Pyrex aims to go far beyond what any of these previous tools provides. Pyrex deals with the basic types just as easily as SWIG, but it also lets you write code to convert between arbitrary Python data structures and arbitrary C data structures, in a simple and natural way, without knowing anything about the Python/C API. That's right -- nothing at all! Nor do you have to worry about reference counting or error checking -- it's all taken care of automatically, behind the scenes, just as it is in interpreted Python code. And what's more, Pyrex lets you define new built-in Python types just as easily as you can define new classes in Python.
Sound too good to be true? Read on and find out how it's done.
Pyrex is Python: Almost any piece of Python code is also valid Pyrex code. (There are a few limitations, but this approximation will serve for now.) The Pyrex compiler will convert it into C code which makes equivalent calls to the Python/C API. In this respect, Pyrex is similar to the former Python2C project (to which I would supply a reference except that it no longer seems to exist).

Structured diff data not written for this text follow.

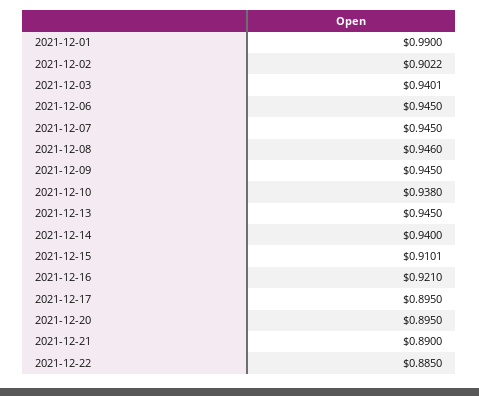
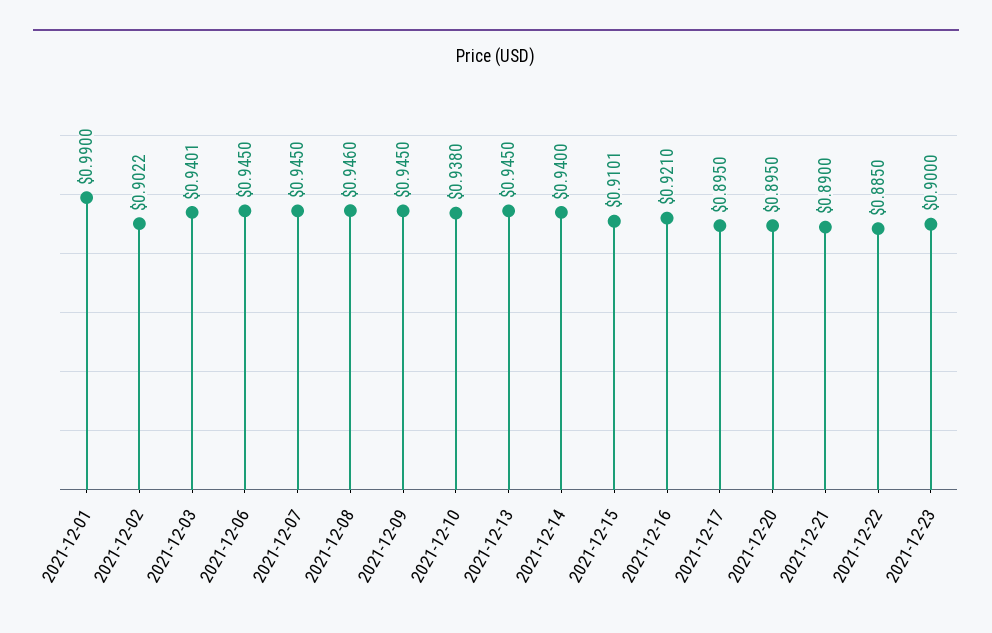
2021-12-23: none -> 0.9

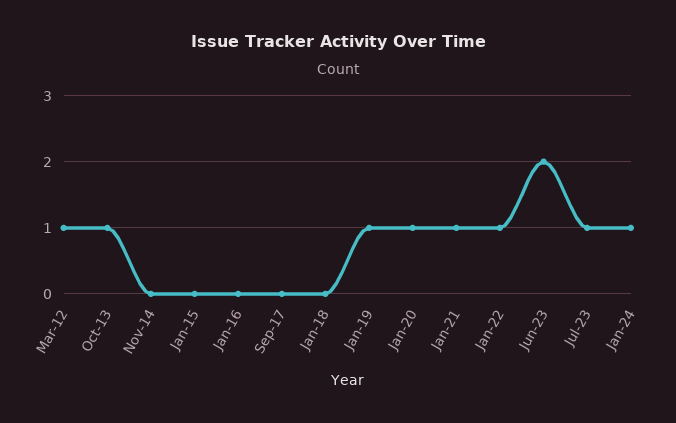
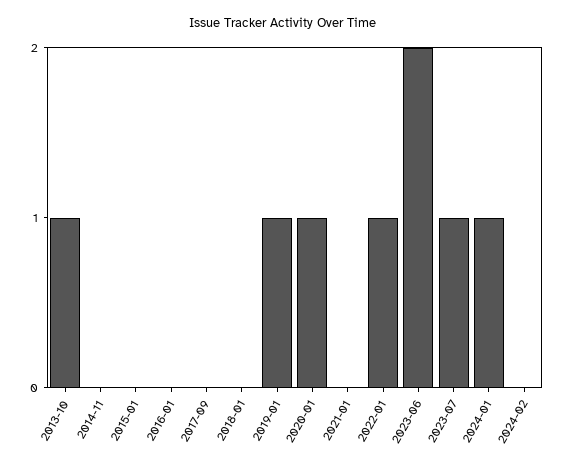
Mar-12: 1 -> none
Jan-21: 1 -> 0
2024-02: none -> 0

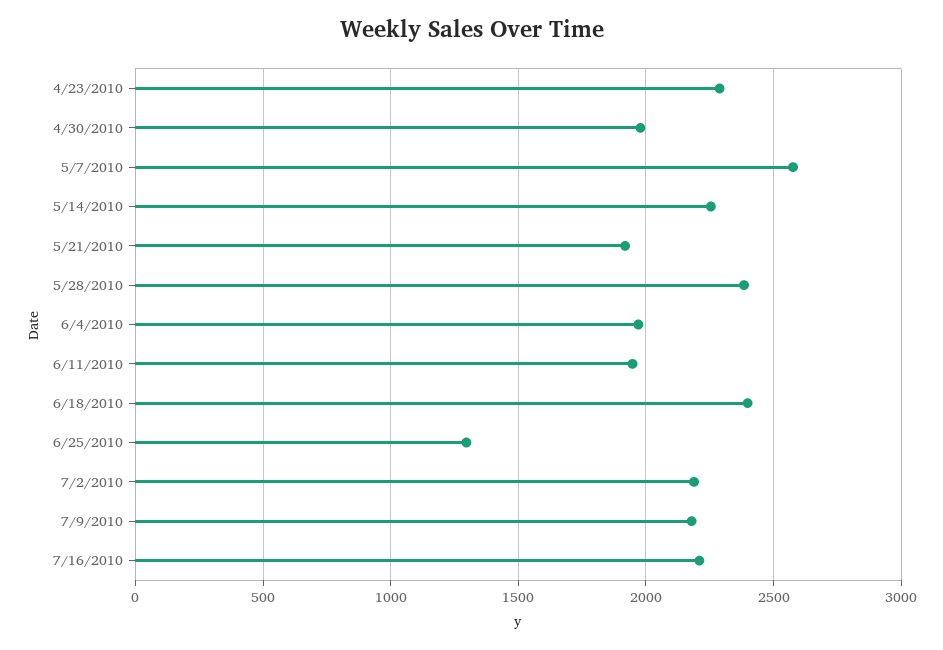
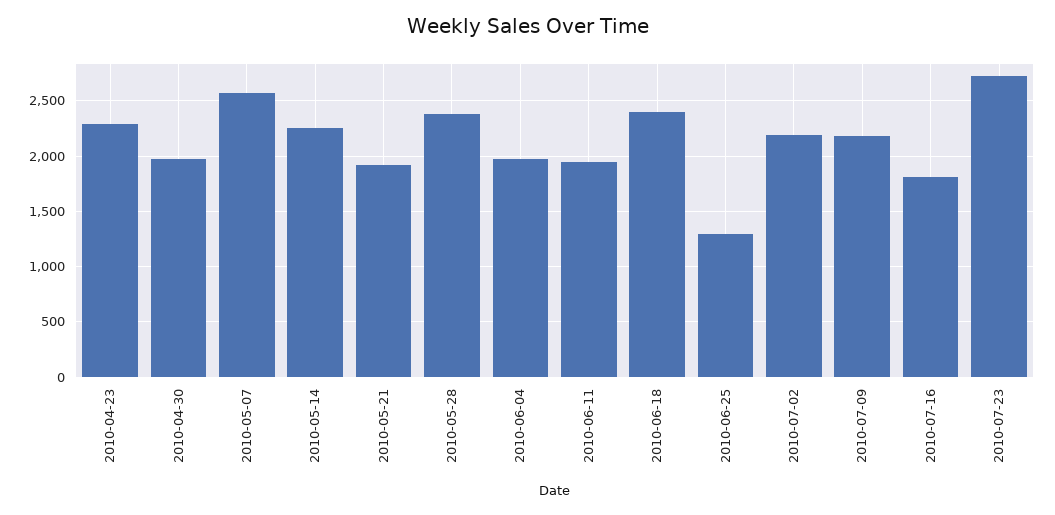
7/16/2010: 2200 -> 1800
2010-07-23: none -> 2700

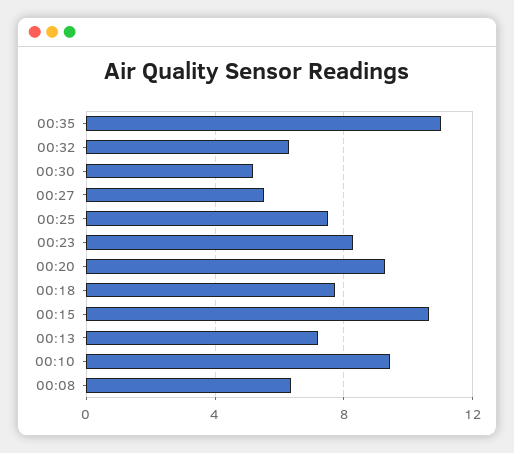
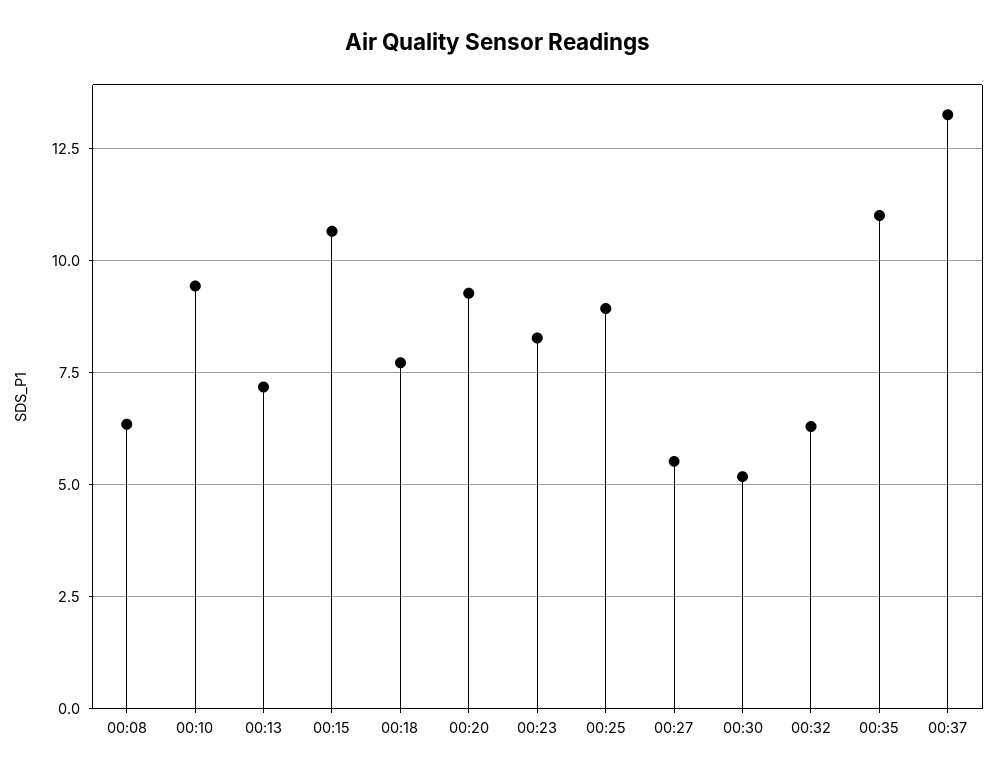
00:25: 7.5 -> 9
00:37: none -> 13.25

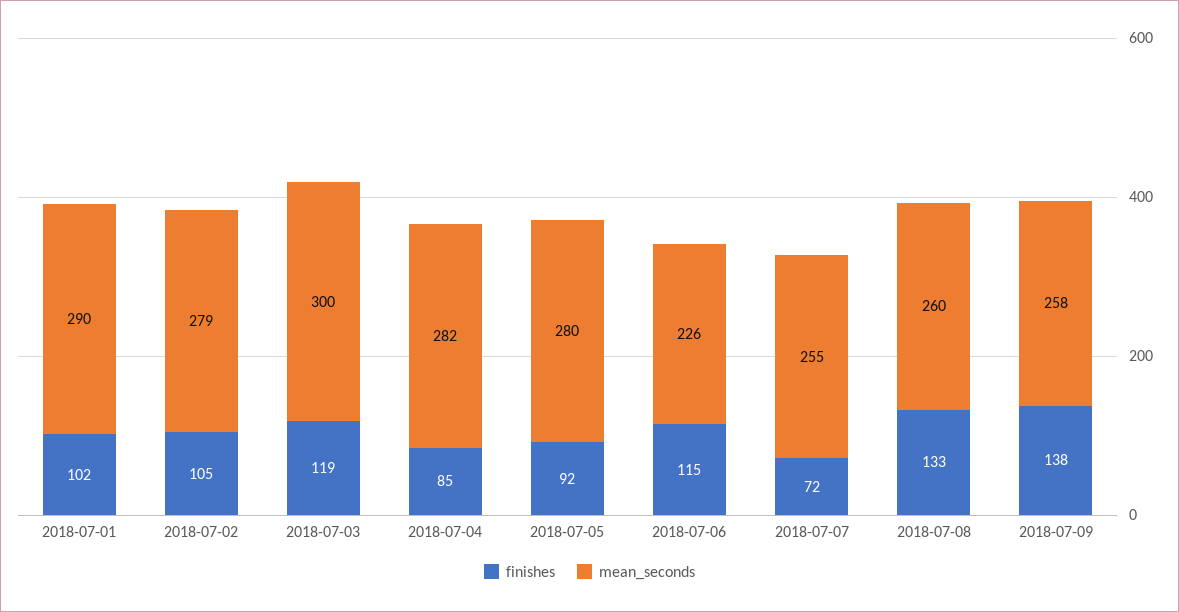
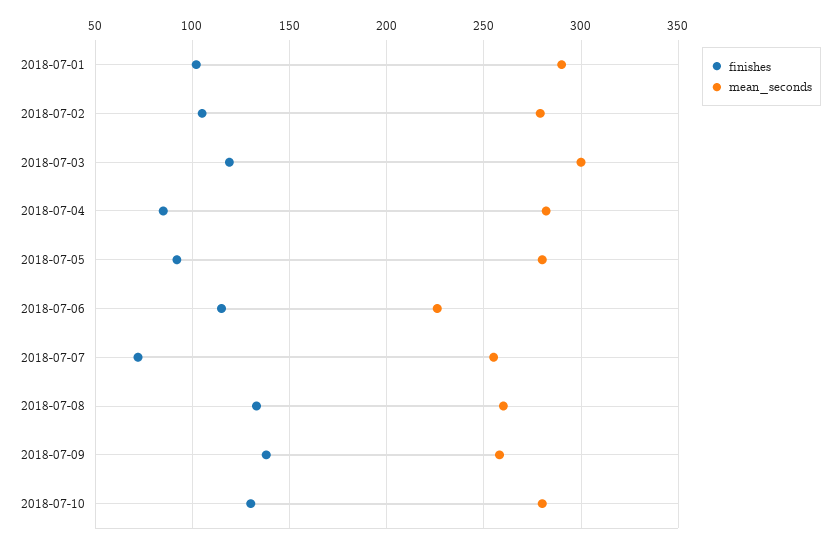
finishes, 2018-07-10: none -> 130
mean_seconds, 2018-07-10: none -> 280

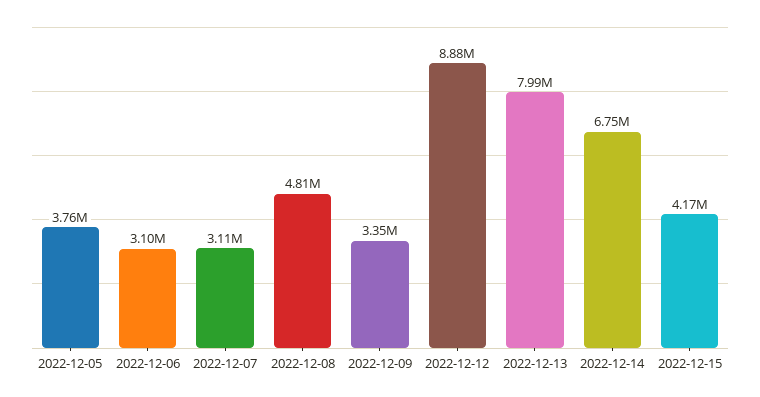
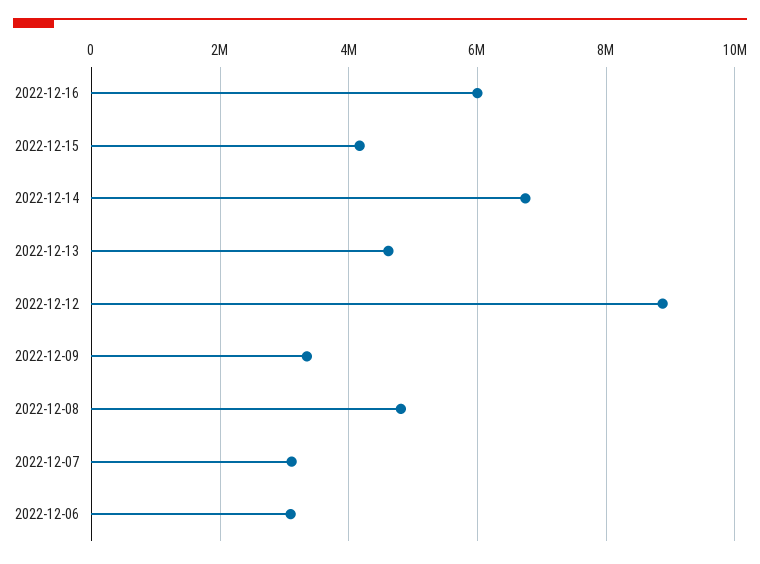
2022-12-05: 3760000 -> none
2022-12-13: 7990000 -> 4600000
2022-12-16: none -> 6000000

...with C data types. But Pyrex is much more than that, because parameters and variables can be declared to have C data types. Code which manipulates Python values and C values can be freely intermixed, with conversions occurring automatically wherever possible. Reference count maintenance and error checking of Python operations is also automatic, and the full power of Python's exception handling facilities, including the try-except and try-finally statements, is available to you -- even in the midst of manipulating C data.
Here's a small example showing some of what can be done. It's a routine for finding prime numbers. You tell it how many primes you want, and it returns them as a Python list.
primes.pyx
You'll see that it starts out just like a normal Python function definition, except that the parameter kmax is declared to be of type int . This means that the object passed will be converted to a C integer (or a TypeError will be raised if it can't be).1 def primes(int kmax):
2 cdef int n, k, i
3 cdef int p[1000]
4 result = []
5 if kmax > 1000:
6 kmax = 1000
7 k = 0
8 n = 2
9 while k < kmax:
10 i = 0
11 while i < k and n % p[i] <> 0:
12 i = i + 1
13 if i == k:
14 p[k] = n
15 k = k + 1
16 result.append(n)
17 n = n + 1
18 return result
Lines 2 and 3 use the cdef statement to define some local C variables. Line 4 creates a Python list which will be used to return the result. You'll notice that this is done exactly the same way it would be in Python. Because the variable result hasn't been given a type, it is assumed to hold a Python object.
Lines 7-9 set up for a loop which will test candidate numbers for primeness until the required number of primes has been found. Lines 11-12, which try dividing a candidate by all the primes found so far, are of particular interest. Because no Python objects are referred to, the loop is translated entirely into C code, and thus runs very fast.
When a prime is found, lines 14-15 add it to the p array for fast access by the testing loop, and line 16 adds it to the result list. Again, you'll notice that line 16 looks very much like a Python statement, and in fact it is, with the twist that the C parameter n is automatically converted to a Python object before being passed to the append method. Finally, at line 18, a normal Python return statement returns the result list.
Compiling primes.pyx with the Pyrex compiler produces an extension module which we can try out in the interactive interpreter as follows:
See, it works! And if you're curious about how much work Pyrex has saved you, take a look at the C code generated for this module .>>> import primes
>>> primes.primes(10)
[2, 3, 5, 7, 11, 13, 17, 19, 23, 29]
>>>